In the past week, disruptions at two significant coal mines have fuelled concerns about a shortage of supply just as demand for the commodity surges, triggering a rally in ASX-listed mining stocks.
Underground fires at Anglo-American’s Grosvenor mine in Queensland and Allegheny Metallurgical’s Longview mine in West Virginia have halted production at both sites. Together, these mines contribute about 2.5% to the global hard coking coal export market.
These incidents are expected to tighten the physical coal market sooner than anticipated. The news led to a sharp increase in Australian coking coal futures, which spiked by up to 12% to $US261 per tonne earlier in the week before settling at approximately $US245.50 per tonne on Friday.
The jump in coal prices has rejuvenated coal stocks, which have been largely ignored by investors shifting towards greener investments. Whitehaven Coal and Yancoal saw their shares rise by 16.7% and 9.7% respectively this week, both reaching new 52-week highs on Thursday. Coronado Global Resources surged by 12.6%, and Stanmore Resources climbed 10.2%.
“Recent underground fires have further dented supply and may accelerate market tightening,” said Morgan Stanley analyst Sara Chan. “We see a short-term opportunity in coking (or met) coal, especially after the recent share price pullback.”
Morgan Stanley, which recently elevated metallurgical coal to its top commodity pick, predicts that prices will rise another 15% by the end of the year to $US290 per tonne. This projection is based on an anticipated rebound in Indian demand following a slow period in industrial activity due to elections, which led to increased port inventories.
Although Indian Prime Minister Narendra Modi’s narrow victory initially raised concerns about the potential delay in infrastructure projects, Morgan Stanley believes these fears are exaggerated. “Our global economists see continued momentum in infrastructure and manufacturing, with major rail corridors at the heart of India’s economic revival,” Ms. Chan explained.
Morgan Stanley also highlighted that the market is underestimating supply constraints in China, where stringent safety controls and limited capacity for new mines are impacting production. Meanwhile, Australian exports, the largest globally, have been declining annually since 2019 due to reduced investment in coal.
Analysts had expected a rebound in Australian coal supply this year, driven by typically milder El Niño weather patterns and the ramp-up of several mines. However, exports have fallen 2.2% year-to-date, falling short of projections due to adverse weather, rail maintenance, and downgrades in production guidance from miners.
Morgan Stanley believes Yancoal and Whitehaven are well-positioned to benefit from a sustained rally in coking coal prices, along with Teck Resources before it sells its met coal assets to Glencore. The brokerage has given an “overweight” rating to all three stocks.
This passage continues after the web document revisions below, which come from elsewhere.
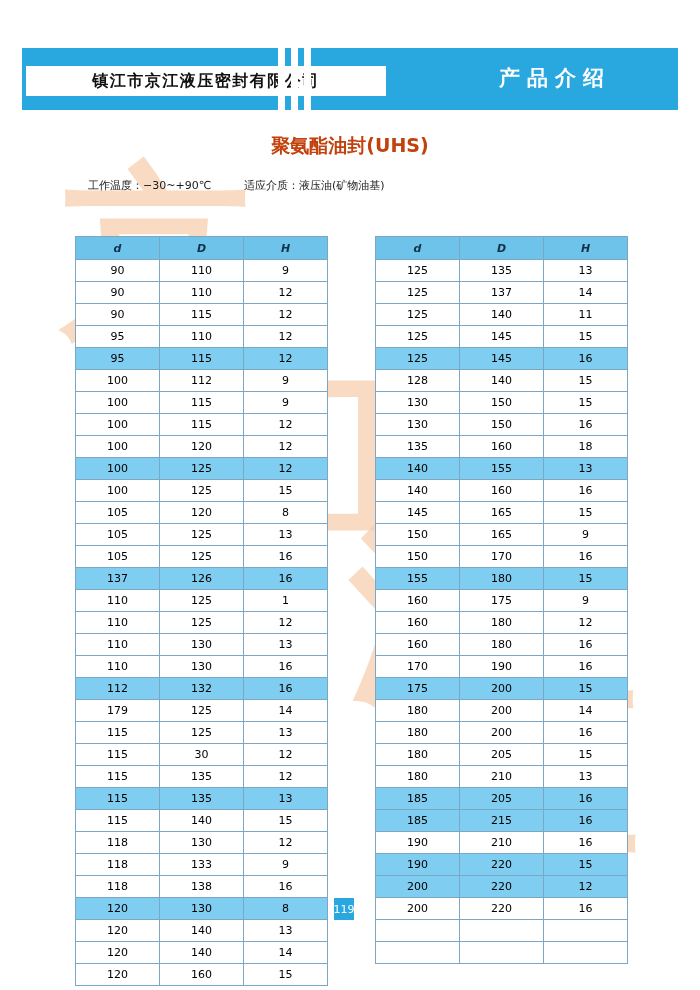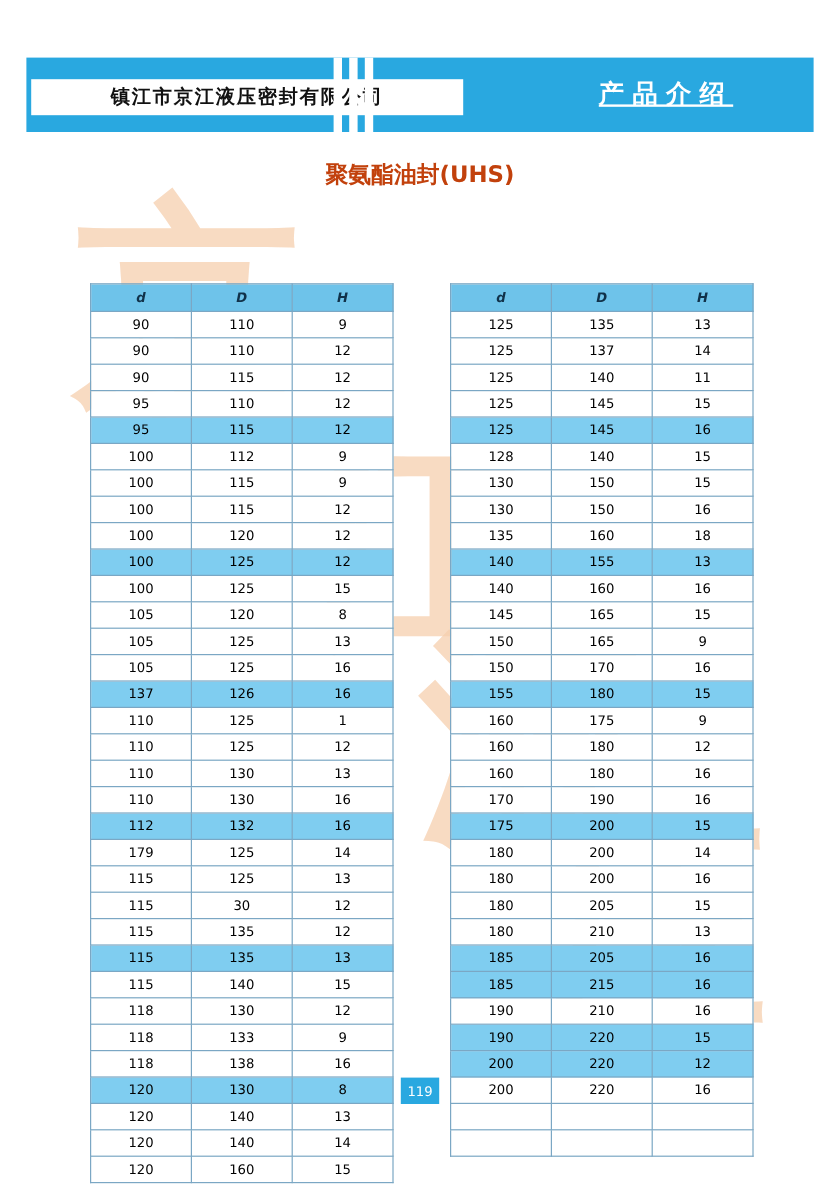--- a/index.html
+++ b/index.html
@@ -69,21 +69,20 @@
     position: absolute;
     left: 455px;
     top: 64px;
     width: 200px;
     text-align: center;
     font-family: "DejaVu Sans", "Liberation Sans", sans-serif;
     font-size: 21px;
     font-weight: bold;
     color: #ffffff;
     letter-spacing: 7px;
-    text-decoration: underline;
   }
   
   .doc-title {
     position: absolute;
     left: 0;
     top: 133px;
     width: 700px;
     text-align: center;
     font-family: "DejaVu Sans", "Liberation Sans", sans-serif;
     font-size: 19px;
@@ -150,21 +149,21 @@
     height: 22px;
   }
   .tbl tr.hl td {
     background: #7fcdf0;
   }
   
   .page-num {
     position: absolute;
     left: 334px;
     top: 898px;
-    width: 32px;
+    width: 20px;
     height: 22px;
     background: #29a8e0;
     color: #ffffff;
     font-family: "DejaVu Sans", "Liberation Sans", sans-serif;
     font-size: 11px;
     display: flex;
     align-items: center;
     justify-content: center;
   }
 </style>
@@ -187,20 +186,25 @@
   <div class="header-bars">
     <i></i>
       <i></i>
       <i></i>
   </div>
   <div class="header-title-right">产品介绍</div>
 
   <div class="doc-title">聚氨酯油封(UHS)</div>
 
   <div class="spec">
+    <div class="row">
+      <span>工作温度：−30~+90℃</span>
+      <span class="gap"></span>
+      <span>适应介质：液压油(矿物油基)</span>
+    </div>
   </div>
 
   <table class="tbl left">
     <thead>
       <tr>
         <th>d</th>
         <th>D</th>
         <th>H</th>
       </tr>
     </thead>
The resurgence in coal shares has been a welcome development for Glenmore Asset Management, which increased its holdings in Whitehaven, New Hope, and Stanmore Resources during a market dip in March. Glenmore’s portfolio manager, Robert Gregory, observed that coal stocks have been overlooked due to the strong performance of technology companies.
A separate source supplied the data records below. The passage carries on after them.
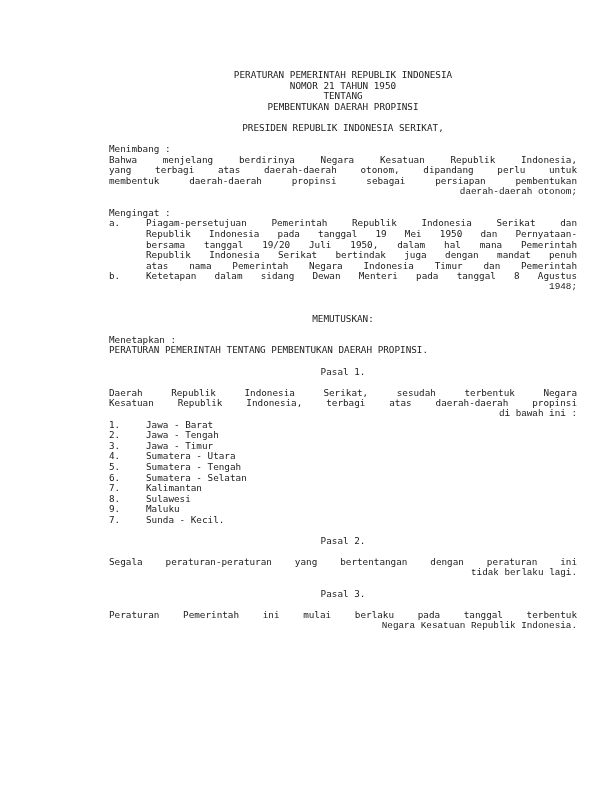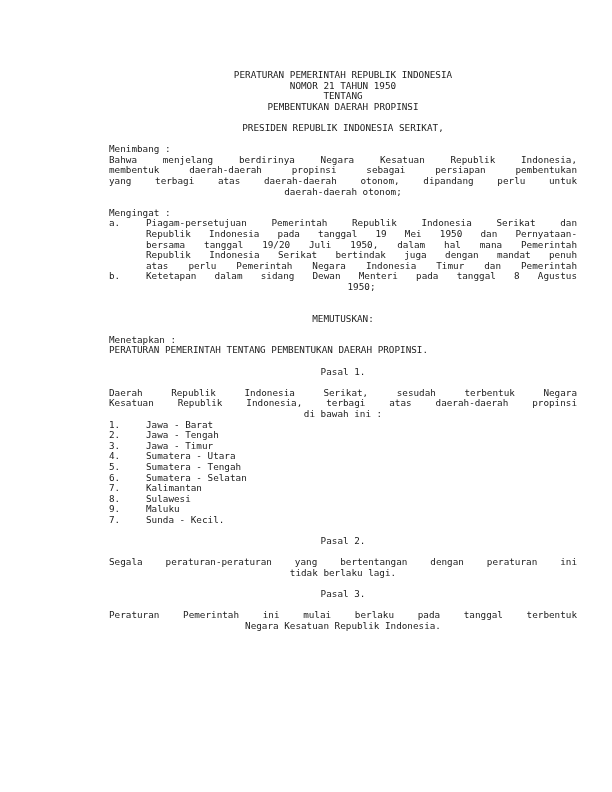--- a/index.html
+++ b/index.html
@@ -28,21 +28,22 @@
       text-align: center;
       white-space: pre;
     }
     .just-line {
       display: block;
       text-align: justify;
       text-align-last: justify;
     }
     .last-line {
       display: block;
-      text-align: center;
+      text-align: right;
+      font-family: Liberation Mono, monospace;
     }
     .gap-1 { height: 10.6px; }
     .gap-2 { height: 21.2px; }
     .row {
       display: flex;
     }
     .marker {
       width: 37px;
       flex: 0 0 37px;
       white-space: pre;
@@ -69,43 +70,43 @@
     <div class="center">TENTANG</div>
     <div class="center">PEMBENTUKAN DAERAH PROPINSI</div>
   </div>
   <div class="gap-1"></div>
   <div class="center">PRESIDEN REPUBLIK INDONESIA SERIKAT,</div>
   <div class="gap-1"></div>
 
   <div>
     <div>Menimbang :</div>
     <span class="just-line">Bahwa menjelang berdirinya Negara Kesatuan Republik Indonesia,</span>
+    <span class="just-line">yang terbagi atas daerah-daerah otonom, dipandang perlu untuk</span>
     <span class="just-line">membentuk daerah-daerah propinsi sebagai persiapan pembentukan</span>
-    <span class="just-line">yang terbagi atas daerah-daerah otonom, dipandang perlu untuk</span>
     <span class="last-line">daerah-daerah otonom;</span>
   </div>
   <div class="gap-1"></div>
 
   <div>
     <div>Mengingat :</div>
     <div class="row">
       <div class="marker">a.</div>
       <div class="item-text">
         <span class="just-line">Piagam-persetujuan Pemerintah Republik Indonesia Serikat dan</span>
         <span class="just-line">Republik Indonesia pada tanggal 19 Mei 1950 dan Pernyataan-</span>
         <span class="just-line">bersama tanggal 19/20 Juli 1950, dalam hal mana Pemerintah</span>
         <span class="just-line">Republik Indonesia Serikat bertindak juga dengan mandat penuh</span>
-        <span class="just-line">atas perlu Pemerintah Negara Indonesia Timur dan Pemerintah</span>
+        <span class="just-line">atas nama Pemerintah Negara Indonesia Timur dan Pemerintah</span>
       </div>
     </div>
     <div class="row">
       <div class="marker">b.</div>
       <div class="item-text">
         <span class="just-line">Ketetapan dalam sidang Dewan Menteri pada tanggal 8 Agustus</span>
-        <span class="last-line">1950;</span>
+        <span class="last-line">1948;</span>
       </div>
     </div>
   </div>
   <div class="gap-2"></div>
 
   <div class="center">MEMUTUSKAN:</div>
   <div class="gap-1"></div>
   <div>
     <div>Menetapkan :</div>
     <div>PERATURAN PEMERINTAH TENTANG PEMBENTUKAN DAERAH PROPINSI.</div>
“The attractive part about these coal stocks is that even at lower points in the price cycle, they generate substantial profits and pay dividends,” Mr. Gregory said. “So the set-up is very positive. When coal prices recover, which I believe is inevitable, these stocks are poised for significant earnings and potential re-rating.”
Despite the recent price recovery, coking coal prices remain well below the record highs of over $US600 per tonne seen in 2022.